In the early days of my turkey hunting, I was simply making noise and crossing my fingers. I still cross my fingers, but now I try to become one of the flock. I try to convince turkeys I’m the real deal by the sounds I render and the moves I make.
I ask myself, am I portraying a hen that’s lonely, feisty, curious or contented? Or, am I pretending to be a tom that’s spoiling for a pecking-order fight?
By adjusting volume and length, you can make a yelp represent all of the aforementioned attitudes. A lonely hen looking for company might yelp a dozen or more times consecutively. A feisty hen’s vocals have a kick-your-butt tone that’s difficult to ignore. By contrast, a contented hen might yelp softly and cluck a little.

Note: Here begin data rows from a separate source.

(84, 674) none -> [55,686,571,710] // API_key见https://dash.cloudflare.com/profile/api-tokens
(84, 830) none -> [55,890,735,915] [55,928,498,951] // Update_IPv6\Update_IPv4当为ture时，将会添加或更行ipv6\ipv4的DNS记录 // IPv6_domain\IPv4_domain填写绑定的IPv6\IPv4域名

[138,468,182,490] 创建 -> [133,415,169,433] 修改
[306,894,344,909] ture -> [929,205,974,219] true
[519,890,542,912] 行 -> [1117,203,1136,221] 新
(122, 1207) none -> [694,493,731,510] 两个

Normally, I begin calling to a tom like a contented hen beckoning him, as I think that’s the most common scenario. If a feisty hen that’s accompanying him comes back with aggressive calls, however, I talk back to her accordingly. If she thinks I’m a competitor with an attitude, she might come looking for trouble and bring the gobbler with her.

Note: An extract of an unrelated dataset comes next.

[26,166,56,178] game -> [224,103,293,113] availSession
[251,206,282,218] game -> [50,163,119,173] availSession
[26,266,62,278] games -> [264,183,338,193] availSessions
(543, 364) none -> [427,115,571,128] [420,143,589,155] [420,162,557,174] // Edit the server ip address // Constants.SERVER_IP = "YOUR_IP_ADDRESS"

On occasion, I break out a gobble call with which to stir the pot. I picture myself as a cocky gobbler that thinks he’s tough enough to goad the big boy into a confrontation. As a featherless human, though, I don’t use this tactic unless I’m sure I won’t attract another hunter.

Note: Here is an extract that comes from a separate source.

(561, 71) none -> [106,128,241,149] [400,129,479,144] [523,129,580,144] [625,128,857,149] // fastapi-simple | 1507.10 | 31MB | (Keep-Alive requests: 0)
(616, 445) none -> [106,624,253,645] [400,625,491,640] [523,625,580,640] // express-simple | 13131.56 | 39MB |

Recently, I interviewed a turkey hunting legend who might actually grow feathers during the spring: Preston Pittman, of Pittman’s Game Calls.
“When I’m serious, I do my best to become a turkey,” he said. “I want to think like one, act like one and go where they go. My goal is to convince the turkeys that I’m simply one of the flock or, perhaps, an outsider about to crash their party. I try to anticipate how they’ll react to certain sounds based on what I think they’re doing at the time.”
Pittman goes on to say, “When you mentally become a turkey rather than a human just making noise, you better understand what drives them, and I think that ultimately leads to more success in the field.”